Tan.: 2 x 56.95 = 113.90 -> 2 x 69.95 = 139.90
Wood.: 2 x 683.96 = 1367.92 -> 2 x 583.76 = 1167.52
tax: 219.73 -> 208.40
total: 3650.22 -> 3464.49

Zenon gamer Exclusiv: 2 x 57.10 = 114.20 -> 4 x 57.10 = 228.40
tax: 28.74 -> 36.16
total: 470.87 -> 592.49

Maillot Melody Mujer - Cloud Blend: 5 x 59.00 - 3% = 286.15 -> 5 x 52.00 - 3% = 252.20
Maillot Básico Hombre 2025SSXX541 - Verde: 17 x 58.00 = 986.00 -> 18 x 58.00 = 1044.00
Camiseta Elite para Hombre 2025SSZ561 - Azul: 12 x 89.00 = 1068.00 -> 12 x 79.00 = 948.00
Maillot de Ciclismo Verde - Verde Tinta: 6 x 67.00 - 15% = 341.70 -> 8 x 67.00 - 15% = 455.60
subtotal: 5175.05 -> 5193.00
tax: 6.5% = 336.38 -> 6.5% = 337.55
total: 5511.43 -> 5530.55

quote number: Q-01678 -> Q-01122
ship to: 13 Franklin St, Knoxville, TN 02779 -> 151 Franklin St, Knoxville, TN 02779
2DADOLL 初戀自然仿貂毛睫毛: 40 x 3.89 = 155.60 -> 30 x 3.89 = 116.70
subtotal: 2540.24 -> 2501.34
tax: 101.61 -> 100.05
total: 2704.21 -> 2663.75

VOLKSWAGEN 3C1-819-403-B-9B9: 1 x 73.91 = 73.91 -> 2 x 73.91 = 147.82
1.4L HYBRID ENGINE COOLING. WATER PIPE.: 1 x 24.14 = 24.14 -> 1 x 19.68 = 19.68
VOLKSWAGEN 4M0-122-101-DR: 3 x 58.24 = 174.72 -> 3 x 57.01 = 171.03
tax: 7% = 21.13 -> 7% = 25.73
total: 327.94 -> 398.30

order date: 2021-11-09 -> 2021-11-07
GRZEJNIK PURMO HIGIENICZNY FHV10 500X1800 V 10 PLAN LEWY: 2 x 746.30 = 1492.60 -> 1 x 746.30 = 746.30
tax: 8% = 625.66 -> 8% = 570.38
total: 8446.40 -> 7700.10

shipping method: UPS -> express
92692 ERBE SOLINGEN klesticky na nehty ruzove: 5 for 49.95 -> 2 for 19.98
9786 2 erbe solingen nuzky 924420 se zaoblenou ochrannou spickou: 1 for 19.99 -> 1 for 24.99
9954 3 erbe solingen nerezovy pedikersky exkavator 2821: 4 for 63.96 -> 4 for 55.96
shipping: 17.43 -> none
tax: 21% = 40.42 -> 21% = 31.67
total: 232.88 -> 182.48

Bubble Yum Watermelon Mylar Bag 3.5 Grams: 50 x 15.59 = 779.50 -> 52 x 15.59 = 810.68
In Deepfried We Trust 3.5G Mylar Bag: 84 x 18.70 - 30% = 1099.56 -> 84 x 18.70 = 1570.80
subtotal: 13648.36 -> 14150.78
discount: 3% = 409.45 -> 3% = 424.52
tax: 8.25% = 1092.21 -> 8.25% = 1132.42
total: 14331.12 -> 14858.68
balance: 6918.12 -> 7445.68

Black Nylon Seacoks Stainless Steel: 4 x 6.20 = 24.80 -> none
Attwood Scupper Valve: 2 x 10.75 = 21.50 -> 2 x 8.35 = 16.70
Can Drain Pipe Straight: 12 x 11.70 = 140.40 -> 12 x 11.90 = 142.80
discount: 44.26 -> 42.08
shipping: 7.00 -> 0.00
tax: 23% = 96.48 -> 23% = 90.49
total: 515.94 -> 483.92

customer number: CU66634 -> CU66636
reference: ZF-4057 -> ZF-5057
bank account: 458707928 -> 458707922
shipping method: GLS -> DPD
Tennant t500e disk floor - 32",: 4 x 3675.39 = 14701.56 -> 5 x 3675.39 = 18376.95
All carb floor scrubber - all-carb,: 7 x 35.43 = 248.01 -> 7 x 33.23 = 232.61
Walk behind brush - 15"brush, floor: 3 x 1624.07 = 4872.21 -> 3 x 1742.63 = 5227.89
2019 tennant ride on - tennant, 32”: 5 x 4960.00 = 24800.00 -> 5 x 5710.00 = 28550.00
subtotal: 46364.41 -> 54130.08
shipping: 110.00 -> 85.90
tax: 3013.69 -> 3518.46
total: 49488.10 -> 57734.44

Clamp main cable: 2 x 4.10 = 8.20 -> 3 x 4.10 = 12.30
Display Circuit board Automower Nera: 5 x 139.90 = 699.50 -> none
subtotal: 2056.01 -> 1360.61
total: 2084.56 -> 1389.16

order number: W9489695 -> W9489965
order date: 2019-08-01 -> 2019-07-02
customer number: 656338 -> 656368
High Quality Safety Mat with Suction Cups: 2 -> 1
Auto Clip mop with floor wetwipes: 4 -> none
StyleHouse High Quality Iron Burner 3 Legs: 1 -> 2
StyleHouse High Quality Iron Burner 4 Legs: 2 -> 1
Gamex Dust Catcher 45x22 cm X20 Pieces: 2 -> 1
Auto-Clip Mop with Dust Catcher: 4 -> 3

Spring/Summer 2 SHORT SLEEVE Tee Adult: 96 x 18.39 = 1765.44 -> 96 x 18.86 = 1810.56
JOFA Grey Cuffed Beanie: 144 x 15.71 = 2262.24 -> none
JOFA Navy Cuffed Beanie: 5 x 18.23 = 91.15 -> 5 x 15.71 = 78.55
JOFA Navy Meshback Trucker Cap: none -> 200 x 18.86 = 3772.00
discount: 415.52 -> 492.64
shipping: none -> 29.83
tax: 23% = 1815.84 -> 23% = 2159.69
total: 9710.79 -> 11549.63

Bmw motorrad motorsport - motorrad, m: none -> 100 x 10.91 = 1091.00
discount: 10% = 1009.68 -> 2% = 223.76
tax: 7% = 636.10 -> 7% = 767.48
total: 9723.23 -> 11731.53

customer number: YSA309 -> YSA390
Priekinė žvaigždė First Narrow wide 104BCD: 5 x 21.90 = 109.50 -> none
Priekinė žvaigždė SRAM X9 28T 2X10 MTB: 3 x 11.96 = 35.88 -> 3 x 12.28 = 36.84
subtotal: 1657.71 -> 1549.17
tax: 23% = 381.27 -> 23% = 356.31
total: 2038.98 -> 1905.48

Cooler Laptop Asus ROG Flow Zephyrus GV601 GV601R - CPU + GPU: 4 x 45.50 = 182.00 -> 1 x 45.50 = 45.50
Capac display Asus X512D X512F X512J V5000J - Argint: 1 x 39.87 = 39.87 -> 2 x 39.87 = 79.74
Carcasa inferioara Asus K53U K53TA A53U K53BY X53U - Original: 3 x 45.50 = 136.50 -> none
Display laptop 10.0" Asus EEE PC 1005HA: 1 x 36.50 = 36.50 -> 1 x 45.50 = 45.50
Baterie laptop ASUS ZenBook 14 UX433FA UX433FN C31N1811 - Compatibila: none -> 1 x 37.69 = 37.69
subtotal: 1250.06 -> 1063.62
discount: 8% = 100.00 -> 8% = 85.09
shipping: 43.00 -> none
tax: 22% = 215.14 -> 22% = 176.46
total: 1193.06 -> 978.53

......

*Exercise description*
Every one of the entries must be printed exactly.

*Solution to the problem*
Tan.: 2 x 56.95 = 113.90 -> 2 x 69.95 = 139.90
Wood.: 2 x 683.96 = 1367.92 -> 2 x 583.76 = 1167.52
tax: 219.73 -> 208.40
total: 3650.22 -> 3464.49

Zenon gamer Exclusiv: 2 x 57.10 = 114.20 -> 4 x 57.10 = 228.40
tax: 28.74 -> 36.16
total: 470.87 -> 592.49

Maillot Melody Mujer - Cloud Blend: 5 x 59.00 - 3% = 286.15 -> 5 x 52.00 - 3% = 252.20
Maillot Básico Hombre 2025SSXX541 - Verde: 17 x 58.00 = 986.00 -> 18 x 58.00 = 1044.00
Camiseta Elite para Hombre 2025SSZ561 - Azul: 12 x 89.00 = 1068.00 -> 12 x 79.00 = 948.00
Maillot de Ciclismo Verde - Verde Tinta: 6 x 67.00 - 15% = 341.70 -> 8 x 67.00 - 15% = 455.60
subtotal: 5175.05 -> 5193.00
tax: 6.5% = 336.38 -> 6.5% = 337.55
total: 5511.43 -> 5530.55

quote number: Q-01678 -> Q-01122
ship to: 13 Franklin St, Knoxville, TN 02779 -> 151 Franklin St, Knoxville, TN 02779
2DADOLL 初戀自然仿貂毛睫毛: 40 x 3.89 = 155.60 -> 30 x 3.89 = 116.70
subtotal: 2540.24 -> 2501.34
tax: 101.61 -> 100.05
total: 2704.21 -> 2663.75

VOLKSWAGEN 3C1-819-403-B-9B9: 1 x 73.91 = 73.91 -> 2 x 73.91 = 147.82
1.4L HYBRID ENGINE COOLING. WATER PIPE.: 1 x 24.14 = 24.14 -> 1 x 19.68 = 19.68
VOLKSWAGEN 4M0-122-101-DR: 3 x 58.24 = 174.72 -> 3 x 57.01 = 171.03
tax: 7% = 21.13 -> 7% = 25.73
total: 327.94 -> 398.30

order date: 2021-11-09 -> 2021-11-07
GRZEJNIK PURMO HIGIENICZNY FHV10 500X1800 V 10 PLAN LEWY: 2 x 746.30 = 1492.60 -> 1 x 746.30 = 746.30
tax: 8% = 625.66 -> 8% = 570.38
total: 8446.40 -> 7700.10

shipping method: UPS -> express
92692 ERBE SOLINGEN klesticky na nehty ruzove: 5 for 49.95 -> 2 for 19.98
9786 2 erbe solingen nuzky 924420 se zaoblenou ochrannou spickou: 1 for 19.99 -> 1 for 24.99
9954 3 erbe solingen nerezovy pedikersky exkavator 2821: 4 for 63.96 -> 4 for 55.96
shipping: 17.43 -> none
tax: 21% = 40.42 -> 21% = 31.67
total: 232.88 -> 182.48

Bubble Yum Watermelon Mylar Bag 3.5 Grams: 50 x 15.59 = 779.50 -> 52 x 15.59 = 810.68
In Deepfried We Trust 3.5G Mylar Bag: 84 x 18.70 - 30% = 1099.56 -> 84 x 18.70 = 1570.80
subtotal: 13648.36 -> 14150.78
discount: 3% = 409.45 -> 3% = 424.52
tax: 8.25% = 1092.21 -> 8.25% = 1132.42
total: 14331.12 -> 14858.68
balance: 6918.12 -> 7445.68

Black Nylon Seacoks Stainless Steel: 4 x 6.20 = 24.80 -> none
Attwood Scupper Valve: 2 x 10.75 = 21.50 -> 2 x 8.35 = 16.70
Can Drain Pipe Straight: 12 x 11.70 = 140.40 -> 12 x 11.90 = 142.80
discount: 44.26 -> 42.08
shipping: 7.00 -> 0.00
tax: 23% = 96.48 -> 23% = 90.49
total: 515.94 -> 483.92

customer number: CU66634 -> CU66636
reference: ZF-4057 -> ZF-5057
bank account: 458707928 -> 458707922
shipping method: GLS -> DPD
Tennant t500e disk floor - 32",: 4 x 3675.39 = 14701.56 -> 5 x 3675.39 = 18376.95
All carb floor scrubber - all-carb,: 7 x 35.43 = 248.01 -> 7 x 33.23 = 232.61
Walk behind brush - 15"brush, floor: 3 x 1624.07 = 4872.21 -> 3 x 1742.63 = 5227.89
2019 tennant ride on - tennant, 32”: 5 x 4960.00 = 24800.00 -> 5 x 5710.00 = 28550.00
subtotal: 46364.41 -> 54130.08
shipping: 110.00 -> 85.90
tax: 3013.69 -> 3518.46
total: 49488.10 -> 57734.44

Clamp main cable: 2 x 4.10 = 8.20 -> 3 x 4.10 = 12.30
Display Circuit board Automower Nera: 5 x 139.90 = 699.50 -> none
subtotal: 2056.01 -> 1360.61
total: 2084.56 -> 1389.16

order number: W9489695 -> W9489965
order date: 2019-08-01 -> 2019-07-02
customer number: 656338 -> 656368
High Quality Safety Mat with Suction Cups: 2 -> 1
Auto Clip mop with floor wetwipes: 4 -> none
StyleHouse High Quality Iron Burner 3 Legs: 1 -> 2
StyleHouse High Quality Iron Burner 4 Legs: 2 -> 1
Gamex Dust Catcher 45x22 cm X20 Pieces: 2 -> 1
Auto-Clip Mop with Dust Catcher: 4 -> 3

Spring/Summer 2 SHORT SLEEVE Tee Adult: 96 x 18.39 = 1765.44 -> 96 x 18.86 = 1810.56
JOFA Grey Cuffed Beanie: 144 x 15.71 = 2262.24 -> none
JOFA Navy Cuffed Beanie: 5 x 18.23 = 91.15 -> 5 x 15.71 = 78.55
JOFA Navy Meshback Trucker Cap: none -> 200 x 18.86 = 3772.00
discount: 415.52 -> 492.64
shipping: none -> 29.83
tax: 23% = 1815.84 -> 23% = 2159.69
total: 9710.79 -> 11549.63

Bmw motorrad motorsport - motorrad, m: none -> 100 x 10.91 = 1091.00
discount: 10% = 1009.68 -> 2% = 223.76
tax: 7% = 636.10 -> 7% = 767.48
total: 9723.23 -> 11731.53

customer number: YSA309 -> YSA390
Priekinė žvaigždė First Narrow wide 104BCD: 5 x 21.90 = 109.50 -> none
Priekinė žvaigždė SRAM X9 28T 2X10 MTB: 3 x 11.96 = 35.88 -> 3 x 12.28 = 36.84
subtotal: 1657.71 -> 1549.17
tax: 23% = 381.27 -> 23% = 356.31
total: 2038.98 -> 1905.48

Cooler Laptop Asus ROG Flow Zephyrus GV601 GV601R - CPU + GPU: 4 x 45.50 = 182.00 -> 1 x 45.50 = 45.50
Capac display Asus X512D X512F X512J V5000J - Argint: 1 x 39.87 = 39.87 -> 2 x 39.87 = 79.74
Carcasa inferioara Asus K53U K53TA A53U K53BY X53U - Original: 3 x 45.50 = 136.50 -> none
Display laptop 10.0" Asus EEE PC 1005HA: 1 x 36.50 = 36.50 -> 1 x 45.50 = 45.50
Baterie laptop ASUS ZenBook 14 UX433FA UX433FN C31N1811 - Compatibila: none -> 1 x 37.69 = 37.69
subtotal: 1250.06 -> 1063.62
discount: 8% = 100.00 -> 8% = 85.09
shipping: 43.00 -> none
tax: 22% = 215.14 -> 22% = 176.46
total: 1193.06 -> 978.53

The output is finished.